• Assignment
When you reach the line containing "Kids Bookcase with" in the data below, begin returning lines exactly as written, and stop once the line containing "Falco full zip" has been returned.
Input below:
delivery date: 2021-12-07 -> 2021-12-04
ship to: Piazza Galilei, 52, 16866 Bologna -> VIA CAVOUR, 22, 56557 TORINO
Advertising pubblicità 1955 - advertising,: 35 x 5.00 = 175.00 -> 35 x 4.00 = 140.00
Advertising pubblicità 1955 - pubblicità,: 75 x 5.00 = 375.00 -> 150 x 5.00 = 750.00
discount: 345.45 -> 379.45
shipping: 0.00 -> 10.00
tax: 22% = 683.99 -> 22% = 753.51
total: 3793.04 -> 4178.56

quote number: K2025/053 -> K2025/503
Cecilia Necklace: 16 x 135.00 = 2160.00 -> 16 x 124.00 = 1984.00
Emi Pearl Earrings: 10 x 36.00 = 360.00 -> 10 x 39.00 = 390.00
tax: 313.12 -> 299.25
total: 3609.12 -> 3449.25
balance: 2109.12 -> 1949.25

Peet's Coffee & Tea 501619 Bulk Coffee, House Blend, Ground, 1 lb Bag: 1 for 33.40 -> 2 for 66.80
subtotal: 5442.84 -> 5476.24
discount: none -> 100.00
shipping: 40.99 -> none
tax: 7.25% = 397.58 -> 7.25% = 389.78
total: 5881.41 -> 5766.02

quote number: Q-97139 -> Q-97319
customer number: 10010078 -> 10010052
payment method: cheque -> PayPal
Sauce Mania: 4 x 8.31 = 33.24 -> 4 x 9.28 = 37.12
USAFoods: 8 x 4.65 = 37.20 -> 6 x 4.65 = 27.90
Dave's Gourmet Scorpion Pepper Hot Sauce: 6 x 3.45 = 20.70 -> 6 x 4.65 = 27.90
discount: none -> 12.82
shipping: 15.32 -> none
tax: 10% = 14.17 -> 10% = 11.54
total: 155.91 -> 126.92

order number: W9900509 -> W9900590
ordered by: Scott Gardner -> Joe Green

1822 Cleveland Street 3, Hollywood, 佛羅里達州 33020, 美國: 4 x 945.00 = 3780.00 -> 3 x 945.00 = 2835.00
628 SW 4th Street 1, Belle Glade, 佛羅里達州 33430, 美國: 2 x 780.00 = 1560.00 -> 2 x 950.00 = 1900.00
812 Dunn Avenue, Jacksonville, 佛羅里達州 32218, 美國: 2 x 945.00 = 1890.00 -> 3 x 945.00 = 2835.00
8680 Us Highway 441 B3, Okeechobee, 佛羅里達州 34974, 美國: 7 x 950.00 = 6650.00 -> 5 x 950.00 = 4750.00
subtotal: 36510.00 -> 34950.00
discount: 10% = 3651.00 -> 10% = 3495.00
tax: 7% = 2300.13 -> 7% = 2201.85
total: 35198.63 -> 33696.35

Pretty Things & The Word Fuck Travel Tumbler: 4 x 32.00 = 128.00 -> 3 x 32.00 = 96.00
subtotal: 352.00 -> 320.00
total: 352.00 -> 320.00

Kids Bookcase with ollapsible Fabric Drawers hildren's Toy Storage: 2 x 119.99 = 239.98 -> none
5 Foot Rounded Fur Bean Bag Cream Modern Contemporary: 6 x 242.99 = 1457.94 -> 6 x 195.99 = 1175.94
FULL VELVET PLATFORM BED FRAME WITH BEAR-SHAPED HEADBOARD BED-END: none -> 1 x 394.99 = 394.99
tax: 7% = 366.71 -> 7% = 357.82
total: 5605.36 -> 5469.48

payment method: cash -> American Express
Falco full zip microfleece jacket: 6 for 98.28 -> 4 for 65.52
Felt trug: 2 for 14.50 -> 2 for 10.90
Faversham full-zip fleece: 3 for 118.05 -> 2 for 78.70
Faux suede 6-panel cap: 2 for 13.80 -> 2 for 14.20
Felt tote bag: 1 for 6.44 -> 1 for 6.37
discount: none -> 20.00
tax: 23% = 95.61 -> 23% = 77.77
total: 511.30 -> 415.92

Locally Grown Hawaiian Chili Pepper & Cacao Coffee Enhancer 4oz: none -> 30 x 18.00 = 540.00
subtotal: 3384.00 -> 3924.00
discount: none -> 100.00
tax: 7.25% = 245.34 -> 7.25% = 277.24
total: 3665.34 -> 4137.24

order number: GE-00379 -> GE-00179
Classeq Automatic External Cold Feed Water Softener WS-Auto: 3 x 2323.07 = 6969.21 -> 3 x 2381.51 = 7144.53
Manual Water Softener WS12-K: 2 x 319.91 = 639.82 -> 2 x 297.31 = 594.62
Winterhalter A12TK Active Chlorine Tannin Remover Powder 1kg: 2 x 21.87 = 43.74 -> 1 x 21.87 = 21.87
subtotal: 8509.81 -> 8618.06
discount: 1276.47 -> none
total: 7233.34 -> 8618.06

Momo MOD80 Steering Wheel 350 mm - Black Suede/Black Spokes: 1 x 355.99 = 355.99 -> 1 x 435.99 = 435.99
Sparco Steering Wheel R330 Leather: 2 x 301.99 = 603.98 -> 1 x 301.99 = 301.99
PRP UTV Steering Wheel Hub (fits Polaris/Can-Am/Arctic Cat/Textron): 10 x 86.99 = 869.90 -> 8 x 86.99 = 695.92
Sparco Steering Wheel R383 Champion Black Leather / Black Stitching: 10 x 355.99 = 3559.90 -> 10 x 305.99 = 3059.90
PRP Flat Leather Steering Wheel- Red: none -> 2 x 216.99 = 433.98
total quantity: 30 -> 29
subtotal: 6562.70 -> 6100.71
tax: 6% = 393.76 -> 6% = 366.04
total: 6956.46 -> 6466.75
End of Input.
• Answer space
Kids Bookcase with ollapsible Fabric Drawers hildren's Toy Storage: 2 x 119.99 = 239.98 -> none
5 Foot Rounded Fur Bean Bag Cream Modern Contemporary: 6 x 242.99 = 1457.94 -> 6 x 195.99 = 1175.94
FULL VELVET PLATFORM BED FRAME WITH BEAR-SHAPED HEADBOARD BED-END: none -> 1 x 394.99 = 394.99
tax: 7% = 366.71 -> 7% = 357.82
total: 5605.36 -> 5469.48

payment method: cash -> American Express
Falco full zip microfleece jacket: 6 for 98.28 -> 4 for 65.52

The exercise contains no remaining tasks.